• _What to work on_: Take every line from the listing below that includes "font" and copy it.
^^^^^^^^^^^^^^^^
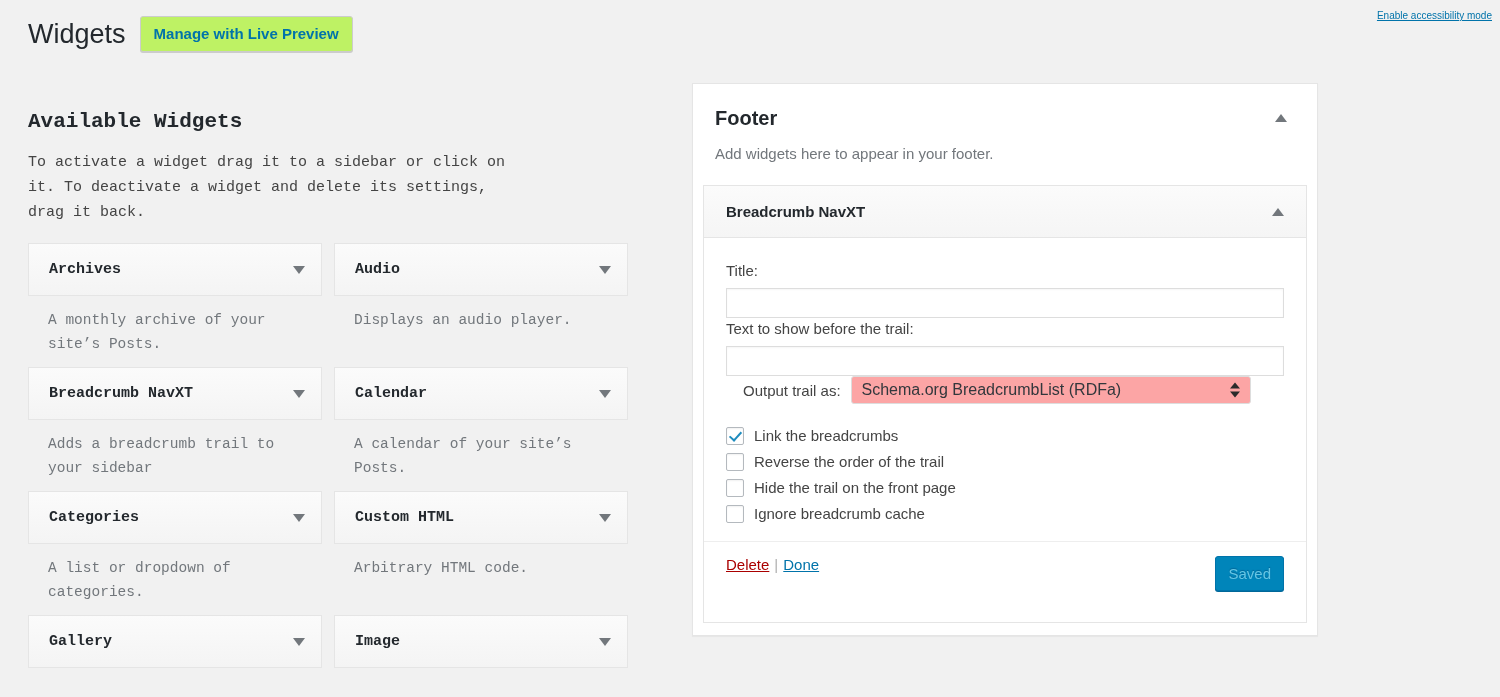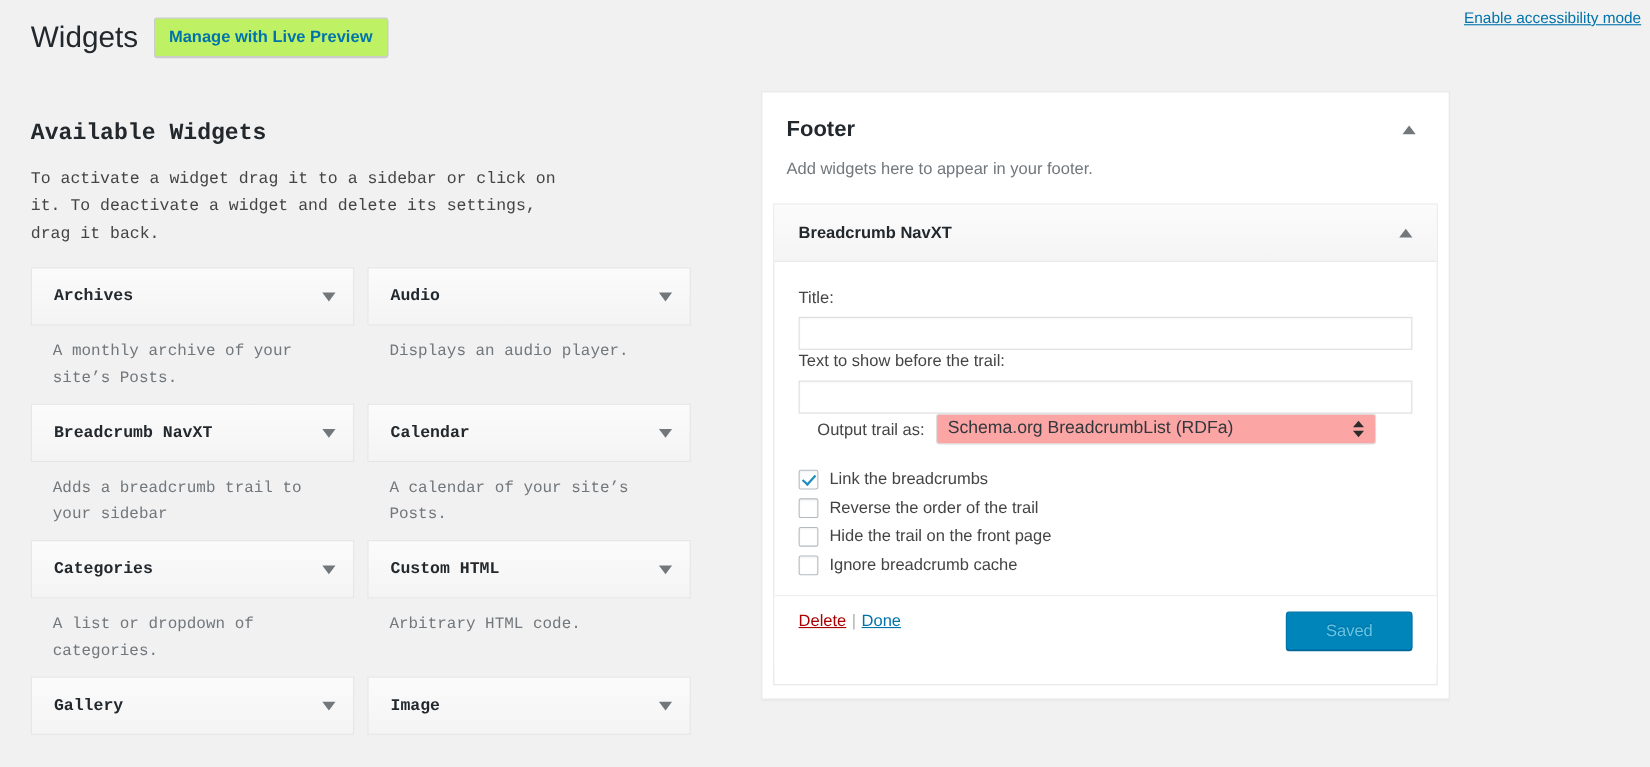--- a/index.html
+++ b/index.html
@@ -22,7 +22,7 @@
     position: absolute;
     top: 6px;
     right: 8px;
-    font-size: 14px;
+    font-size: 10px;
     line-height: 20px;
   }
   .access-link {

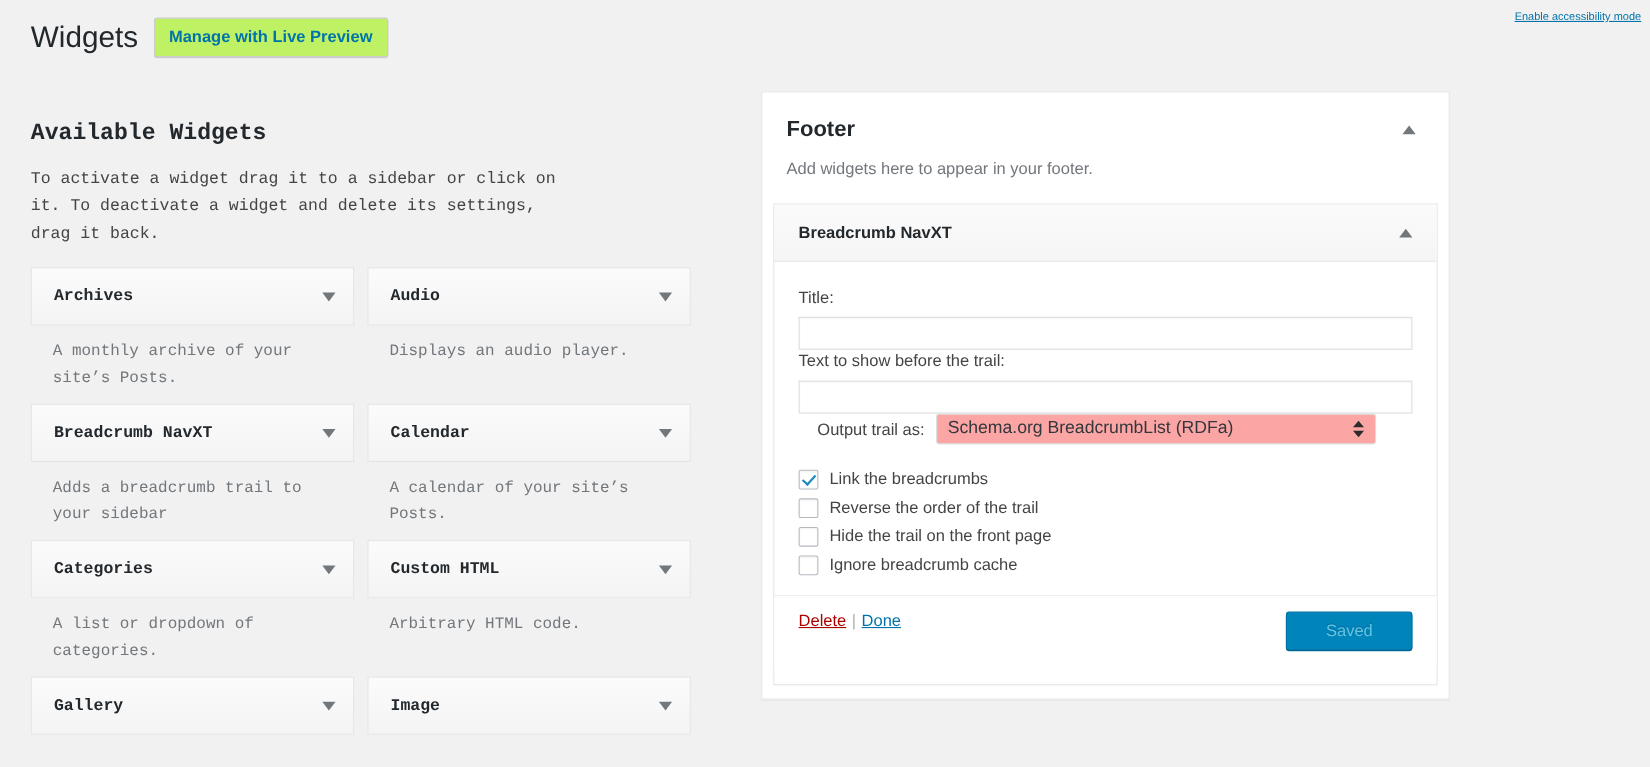--- a/index.html
+++ b/index.html
@@ -346,7 +346,7 @@
     color: #66c6e4;
     font-size: 15px;
     font-family: "Liberation Sans", sans-serif;
-    padding: 9px 35px;
+    padding: 9px 12px;
     line-height: 1;
     cursor: default;
     box-shadow: 0 1px 0 #006799;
^^^^^^^^^^^^^^^^
• _Exercise response_:
-    font-size: 14px;
+    font-size: 10px;
     font-size: 15px;
     font-family: "Liberation Sans", sans-serif;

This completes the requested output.